Secteur cinématographique : Pas de solution en vue

Le secteur de production cinématographique est un fleuron dont les politiques aiment bien se targuer… quand tout va bien. Par contre, en temps de crise, ils sont aux abonnés absents.

(©flickr)

Quand en mars 2014 Laurent Witz et Alexander Espigares remportèrent le premier Oscar luxembourgeois pour leur court métrage « Monsieur Hublot », non seulement le public était aux anges, mais ce moment est devenu aussi une référence pour les politicien-ne-s quand il s’agit d’évoquer la prétendue bonne santé du secteur culturel luxembourgeois – et de faire un peu de nation branding en passant.

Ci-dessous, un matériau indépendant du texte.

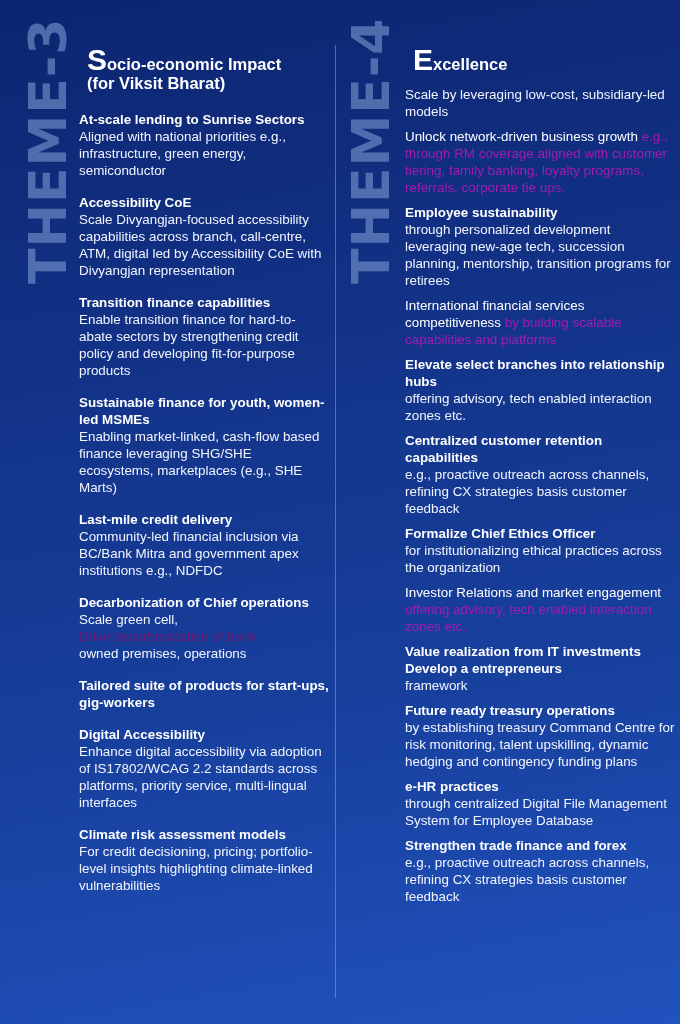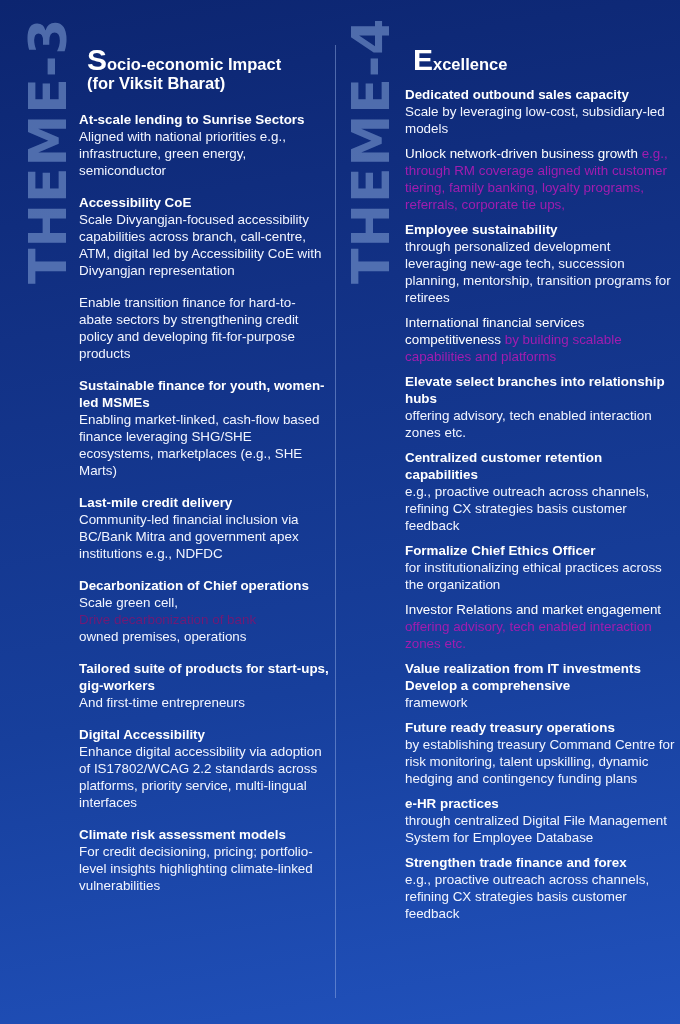--- a/index.html
+++ b/index.html
@@ -64,55 +64,54 @@
 
     <div class="item">
       <span class="t">At-scale lending to Sunrise Sectors</span>
       <span class="d">Aligned with national priorities e.g., infrastructure, green energy, semiconductor</span>
     </div>
     <div class="item">
       <span class="t">Accessibility CoE</span>
       <span class="d">Scale Divyangjan-focused accessibility capabilities across branch, call-centre, ATM, digital led by Accessibility CoE with Divyangjan representation</span>
     </div>
     <div class="item">
+      <span class="t">Transition finance capabilities</span>
       <span class="d">Enable transition finance for hard-to-abate sectors by strengthening credit policy and developing fit-for-purpose products</span>
     </div>
     <div class="item">
       <span class="t">Sustainable finance for youth, women-led MSMEs</span>
       <span class="d">Enabling market-linked, cash-flow based finance leveraging SHG/SHE ecosystems, marketplaces (e.g., SHE Marts)</span>
     </div>
     <div class="item">
       <span class="t">Last-mile credit delivery</span>
       <span class="d">Community-led financial inclusion via BC/Bank Mitra and government apex institutions e.g., NDFDC</span>
     </div>
     <div class="item">
       <span class="t">Decarbonization of Chief operations</span>
       <span class="d">Scale green cell,</span>
       <span class="d soft">Drive decarbonization of bank</span>
       <span class="d">owned premises, operations</span>
     </div>
     <div class="item">
       <span class="t">Tailored suite of products for start-ups, gig-workers</span>
-      <span class="d">And first-time entrepreneurs</span>
     </div>
     <div class="item">
       <span class="t">Digital Accessibility</span>
       <span class="d">Enhance digital accessibility via adoption of IS17802/WCAG 2.2 standards across platforms, priority service, multi-lingual interfaces</span>
     </div>
     <div class="item">
       <span class="t">Climate risk assessment models</span>
       <span class="d">For credit decisioning, pricing; portfolio-level insights highlighting climate-linked vulnerabilities</span>
     </div>
   </div>
 
   <div class="col col-right">
     <h2 class="heading"><span class="big">E</span><span>xcellence</span></h2>
 
     <div class="item">
-      <span class="t">Dedicated outbound sales capacity</span>
       <span class="d">Scale by leveraging low-cost, subsidiary-led models</span>
     </div>
     <div class="item">
       <span class="ti">Unlock network-driven business growth</span><span class="di"> e.g., through RM coverage aligned with customer tiering, family banking, loyalty programs, referrals, corporate tie ups,</span>
     </div>
     <div class="item">
       <span class="t">Employee sustainability</span>
       <span class="d">through personalized development leveraging new-age tech, succession planning, mentorship, transition programs for retirees</span>
     </div>
     <div class="item">
@@ -128,21 +127,21 @@
     </div>
     <div class="item">
       <span class="t">Formalize Chief Ethics Officer</span>
       <span class="d">for institutionalizing ethical practices across the organization</span>
     </div>
     <div class="item">
       <span class="ti">Investor Relations and market engagement</span><span class="di"> offering advisory, tech enabled interaction zones etc.</span>
     </div>
     <div class="item">
       <span class="t">Value realization from IT investments</span>
-      <span class="t">Develop a comprehensive</span>
+      <span class="t">Develop a entrepreneurs</span>
       <span class="d">framework</span>
     </div>
     <div class="item">
       <span class="t">Future ready treasury operations</span>
       <span class="d">by establishing treasury Command Centre for risk monitoring, talent upskilling, dynamic hedging and contingency funding plans</span>
     </div>
     <div class="item">
       <span class="t">e-HR practices</span>
       <span class="d">through centralized Digital File Management System for Employee Database</span>
     </div>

Certes, le financement de la production cinématographique, qui passe par le Film Fund Luxembourg, n’est pas directement assuré par le ministère de la Culture (où il ne figure pas au budget) – il est sous la tutelle du ministère d’État. Raison de plus pour le premier ministre, qui a aussi la culture dans ses attributions, de chercher rapidement des solutions pour ce secteur qui a été bâti à grands coups de subventions depuis une trentaine d’années.

Or cela ne semble pas faire partie de ses priorités : à une question de la députée verte Sam Tanson (dont le frère Loïc travaille dans le secteur) sur les possibilités d’obtenir des mesures de chômage partiel pour ces entreprises, le ministre d’État Xavier Bettel et le ministre de l’Économie Étienne Schneider pataugent et esquivent.

Dans leur réponse, sont d’abord énumérés les quatre régimes de chômage partiel : en cas de problèmes économiques conjoncturels ou de problèmes économiques structurels, en cas de force majeure ou en cas de problèmes liés à un lien de dépendance économique.

Mais, écrivent-ils, « il s’avère malheureusement que les différents régimes de chômage partiel ne sauraient s’appliquer à l’heure actuelle au secteur cinématographique » – et de se référer à un audit en cours au Film Fund sur base duquel des mesures seront prises. Un audit qui ne sera probablement pas terminé avant les prochaines élections. La dèche continuera alors à régner sur ce secteur et ce seront avant tout les maillons faibles – le secteur compte un grand nombre d’intermittent-e-s – qui en pâtiront le plus.